_EXERCISE_
Every line containing the word "font" is to be copied from the data below.
═════ RECORDS PROVIDED ═════
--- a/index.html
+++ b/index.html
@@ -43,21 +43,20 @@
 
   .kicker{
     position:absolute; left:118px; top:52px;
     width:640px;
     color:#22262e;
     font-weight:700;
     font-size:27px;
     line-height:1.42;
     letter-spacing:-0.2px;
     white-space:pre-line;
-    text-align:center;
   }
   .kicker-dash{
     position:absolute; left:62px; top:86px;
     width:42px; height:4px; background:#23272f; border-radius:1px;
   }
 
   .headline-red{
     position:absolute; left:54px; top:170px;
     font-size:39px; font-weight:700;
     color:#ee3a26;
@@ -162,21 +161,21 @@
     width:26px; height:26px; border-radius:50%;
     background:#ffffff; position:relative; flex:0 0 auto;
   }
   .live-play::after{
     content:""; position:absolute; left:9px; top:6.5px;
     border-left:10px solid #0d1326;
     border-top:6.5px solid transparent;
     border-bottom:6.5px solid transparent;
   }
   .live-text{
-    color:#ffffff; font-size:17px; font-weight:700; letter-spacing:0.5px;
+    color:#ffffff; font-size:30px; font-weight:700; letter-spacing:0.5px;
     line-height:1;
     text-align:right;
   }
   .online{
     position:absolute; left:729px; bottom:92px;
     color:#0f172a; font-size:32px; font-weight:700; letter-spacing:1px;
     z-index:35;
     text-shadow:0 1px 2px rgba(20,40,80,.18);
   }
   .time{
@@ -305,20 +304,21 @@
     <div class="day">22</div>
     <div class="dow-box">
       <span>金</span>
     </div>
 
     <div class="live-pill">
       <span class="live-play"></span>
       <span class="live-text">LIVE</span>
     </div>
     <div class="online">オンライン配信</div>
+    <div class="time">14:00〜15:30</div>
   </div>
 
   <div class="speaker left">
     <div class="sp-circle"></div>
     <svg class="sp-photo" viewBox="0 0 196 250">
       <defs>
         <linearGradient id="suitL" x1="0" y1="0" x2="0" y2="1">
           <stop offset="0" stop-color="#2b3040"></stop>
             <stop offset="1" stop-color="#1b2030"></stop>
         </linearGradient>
═════
═════ RECORDS PROVIDED ═════
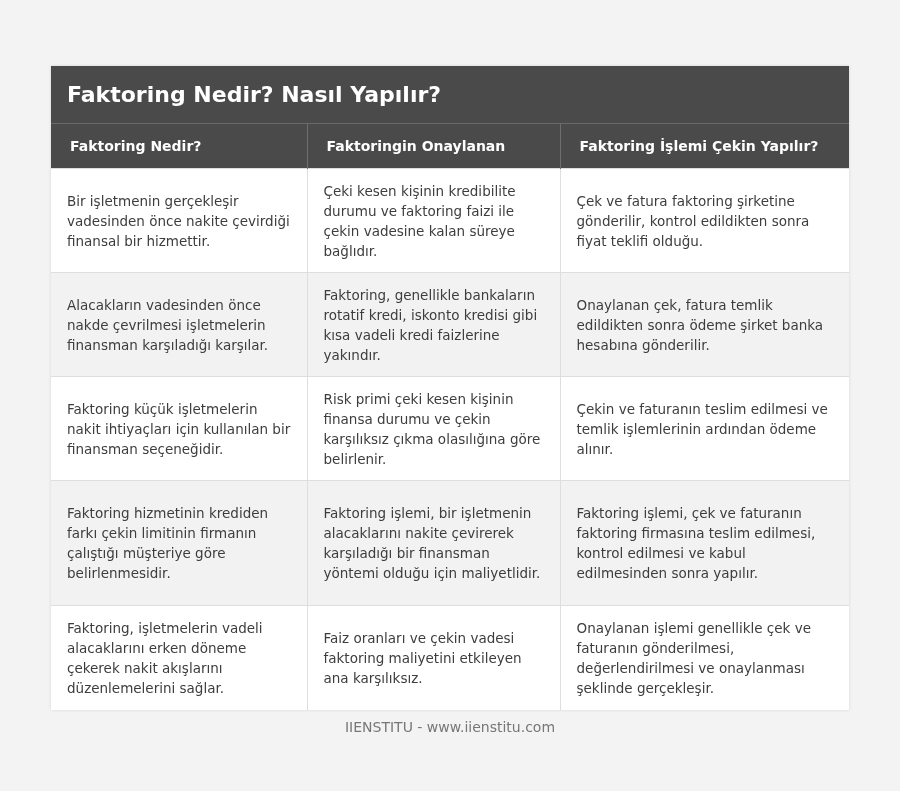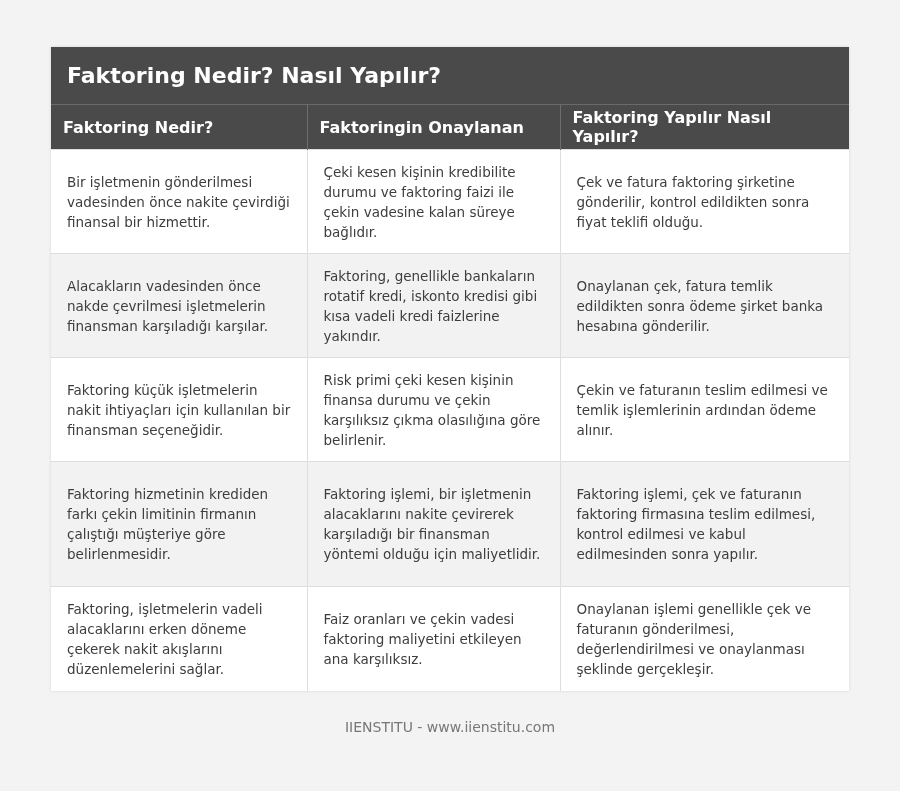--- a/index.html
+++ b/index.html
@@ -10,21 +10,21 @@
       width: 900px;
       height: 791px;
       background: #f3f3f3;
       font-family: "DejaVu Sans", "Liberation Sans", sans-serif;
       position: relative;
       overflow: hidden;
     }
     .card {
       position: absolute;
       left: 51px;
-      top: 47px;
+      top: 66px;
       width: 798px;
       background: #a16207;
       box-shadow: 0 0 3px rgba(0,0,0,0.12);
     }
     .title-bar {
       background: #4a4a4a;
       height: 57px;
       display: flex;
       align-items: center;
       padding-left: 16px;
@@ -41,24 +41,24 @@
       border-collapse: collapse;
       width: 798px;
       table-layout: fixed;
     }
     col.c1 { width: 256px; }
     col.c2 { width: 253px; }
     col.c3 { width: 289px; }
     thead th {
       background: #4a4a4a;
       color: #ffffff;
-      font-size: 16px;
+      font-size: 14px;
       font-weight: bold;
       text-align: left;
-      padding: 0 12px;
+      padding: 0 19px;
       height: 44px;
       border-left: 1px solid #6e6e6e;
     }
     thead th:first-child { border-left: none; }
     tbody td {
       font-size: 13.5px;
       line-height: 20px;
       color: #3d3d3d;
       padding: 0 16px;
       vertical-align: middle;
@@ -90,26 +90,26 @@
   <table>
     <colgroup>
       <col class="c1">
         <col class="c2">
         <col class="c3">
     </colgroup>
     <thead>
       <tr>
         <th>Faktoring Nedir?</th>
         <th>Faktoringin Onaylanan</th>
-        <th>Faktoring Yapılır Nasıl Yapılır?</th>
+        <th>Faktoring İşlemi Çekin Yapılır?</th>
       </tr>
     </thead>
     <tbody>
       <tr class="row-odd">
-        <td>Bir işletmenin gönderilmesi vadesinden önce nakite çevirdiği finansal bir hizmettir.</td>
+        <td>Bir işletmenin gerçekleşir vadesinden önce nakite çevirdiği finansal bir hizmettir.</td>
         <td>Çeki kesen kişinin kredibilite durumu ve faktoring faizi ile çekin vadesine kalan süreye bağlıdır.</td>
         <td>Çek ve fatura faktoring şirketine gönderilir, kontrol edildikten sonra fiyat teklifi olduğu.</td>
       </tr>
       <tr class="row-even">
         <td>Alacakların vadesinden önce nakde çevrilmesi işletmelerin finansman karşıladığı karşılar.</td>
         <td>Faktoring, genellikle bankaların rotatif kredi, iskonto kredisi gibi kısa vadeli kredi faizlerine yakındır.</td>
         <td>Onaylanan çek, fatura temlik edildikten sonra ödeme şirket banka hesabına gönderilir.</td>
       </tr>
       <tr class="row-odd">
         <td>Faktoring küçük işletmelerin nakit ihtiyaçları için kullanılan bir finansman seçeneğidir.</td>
═════
_RESULT OF THIS EXERCISE_
     font-weight:700;
     font-size:27px;
     font-size:39px; font-weight:700;
-    color:#ffffff; font-size:17px; font-weight:700; letter-spacing:0.5px;
+    color:#ffffff; font-size:30px; font-weight:700; letter-spacing:0.5px;
     color:#0f172a; font-size:32px; font-weight:700; letter-spacing:1px;
       font-family: "DejaVu Sans", "Liberation Sans", sans-serif;
-      font-size: 16px;
+      font-size: 14px;
       font-weight: bold;
       font-size: 13.5px;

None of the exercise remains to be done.